Saturday, I woke up in high humidity to a delightful spat of rain (good, hard rain that the midwest seems to be in short supply of and the brown of the grass shows it. ) Maybe a single roll of thunder. It was followed by a tornado alert on my phone and sirens in the neighborhood, though it didn't actually seem to be that windy or stormy outside my bedroom window. Last summer's tree-trashing Rogers Park tornado was pretty close (close enough to feel a pressure change in my ears) , so despite usually feeling safe in the city from twisters, I prepared to hunker down in my interior closet with the cats, but it was, thankfully, not necessary. I've seen the aftermath of some pretty serious microbursts (including a huge tent at the Printer's Row Book Fair lifted and moved several yards), but always feel a bit safer here among the solid brick structures than all that open space I grew up in. We spent many a night hiding in the basement under mattresses and watching the sky. There were years where my re-occurring disaster dreams always involved tornadoes, though this gave way more to plane crashes and floods as I got older.
However, I do love storms when they are not quite so deadly. I miss a lot of them when I'm working in the late afternoons due to a lack of windows in my workspace. There is a feeling of excitement when I see a bank of clouds rolling in over the city. That smell that settles in the first few seconds of rain. (I usually smell it before I see or feel it.) It's also amazing how the weather can be so different downtown and on the north side. I've left a deluge in the Loop and arrived to completely dry sidewalks near my apartment. Even the wind and temperature can be vastly different for just a few miles. The worse winds usually happen in the winter, when if from the right direction, they create a howling noise that can keep you awake with their intensity. So close to water, it can be difficult sometimes to walk east on certain streets if the wind is off the water, but it's also the regulator that keeps the lakefront neighborhoods cooler in the summer and warmer in the winter (unless it's frozen completely over pretty far out.)
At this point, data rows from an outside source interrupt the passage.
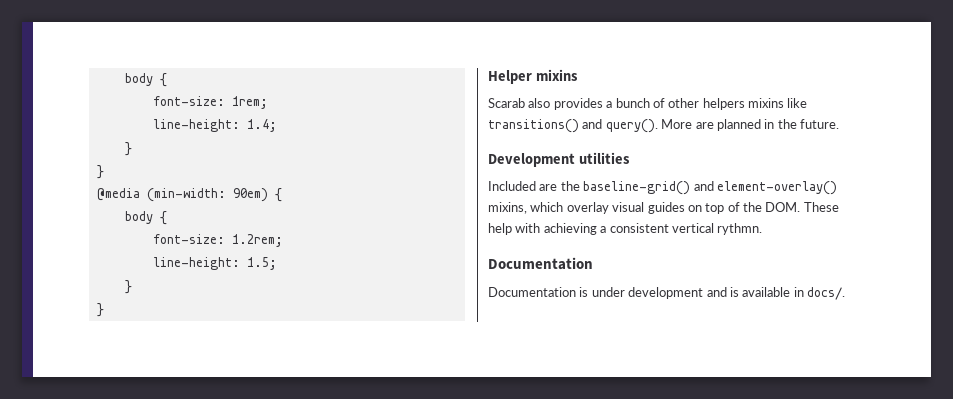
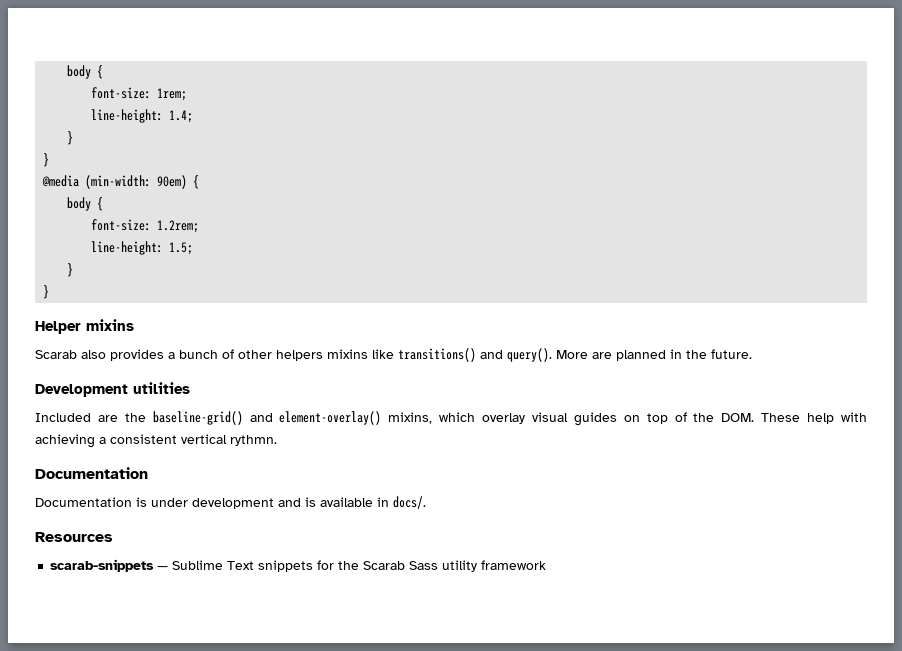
(845, 293) none -> [35,532,113,542] [50,559,547,572] // Resources // scarab-snippets — Sublime Text snippets for the Scarab Sass utility framework

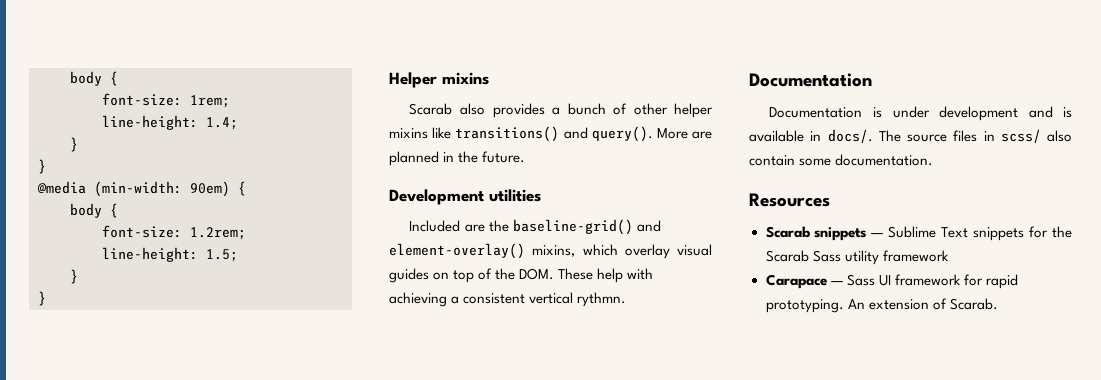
[276,350,323,361] helpers -> [674,103,713,118] helper
(426, 502) none -> [878,129,1072,143] [749,154,934,166] The source files in scss/ also contain some documentation.
[50,559,155,572] scarab-snippets -> [765,226,867,241] Scarab snippets
(547, 565) none -> [765,274,1018,289] [765,298,998,313] // Carapace — Sass UI framework for rapid prototyping. An extension of Scarab.

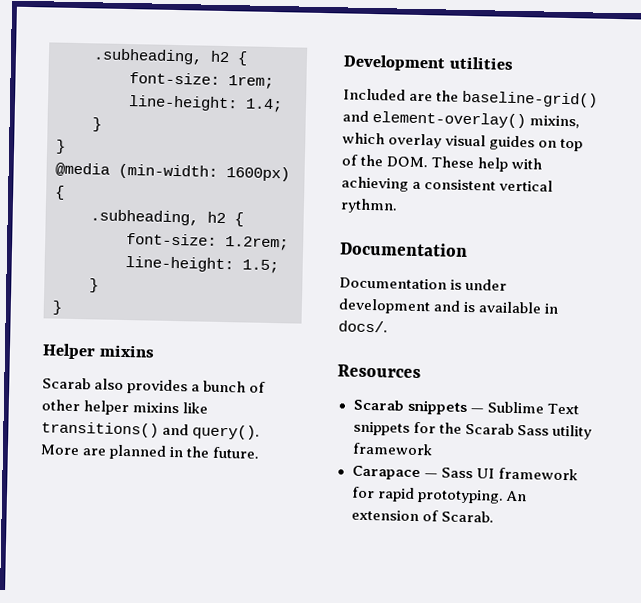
[70,71,102,86] body -> [93,48,230,65] .subheading, h2
[190,181,246,197] [70,203,102,218] 90em) { // body -> [226,166,290,182] [55,185,65,200] [90,209,226,226] 1600px) { // .subheading, h2
[878,129,1072,143] [749,154,934,166] The source files in scss/ also contain some documentation. -> (388, 326) none

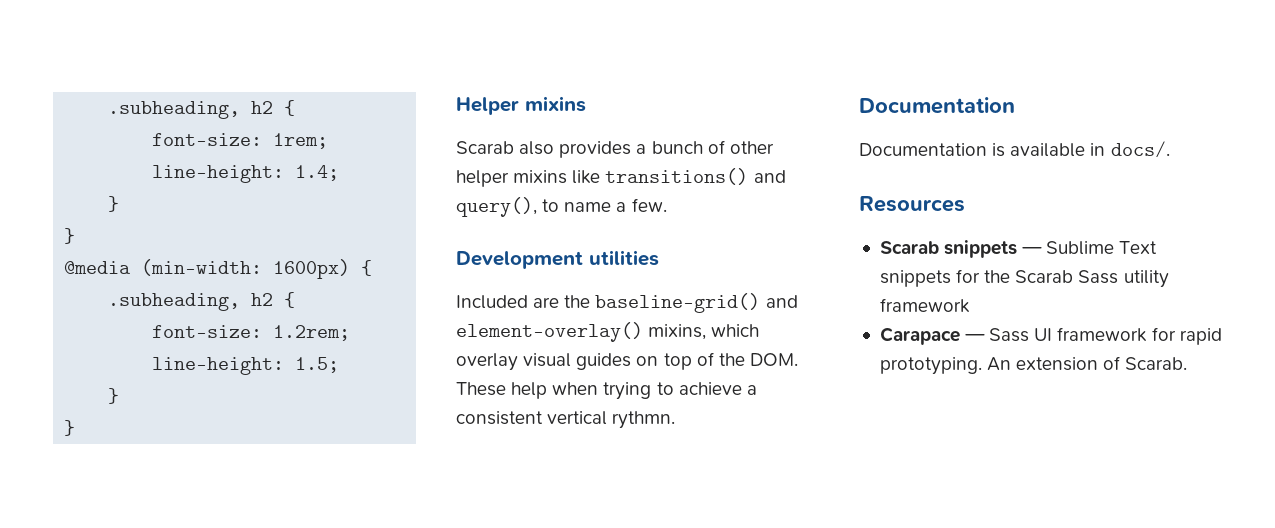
[192,424,261,440] [40,444,261,460] query(). More are planned in the future. -> [456,197,667,217] query(), to name a few.
[511,157,543,170] [341,176,409,192] with achieving -> [552,382,742,400] when trying to achieve
[465,278,508,291] [338,298,477,315] under development and is -> (1006, 150) none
While this week hasn't been blistering hot, it has been humid, which means I spend a lot of time turning the fans on and off and throwing the covers off/ pulling them back up. I don't sleep as well when it's like this with no A/C, and remember my dreams more (and have weirder ones) This week's highlight was having committed a random dude murder and gotten away with it, though fearing that eventually I'd be caught. It had some grisly details, including enlisting my sister to help chop up the body and burn it, then bury it in the woods. All less troubling than the crushing fear and dread of the police finding the remains and figuring it out. (Maybe, I've been listening to Taylor Swift's "No Body No Crime" too much..lol..) I also repeatedly dream of a vague realization of something I was supposed to be doing and keeping track of, but can't remember what it is that startles me awake sometimes. I even had a school dream in the past few weeks, about my locker being on a beach, and yet I am unable to remember the combination to open it. Somewhere, there is a key to what this all means in my subconscious, but it's all over the place.
Troubling dreams aside, I am feeling more organized and purposeful than usual--all no doubt related to working the shorter weeks and getting time to work on things that I had been neglecting. With a lessening of covid anxiety, I feel more creative and like I am just waking up after a long sleep. The past year was just a sort of head-down dullness with so much space occupied by worry. While it's entirely possible, due to variants, it will be short lived, I'll take it.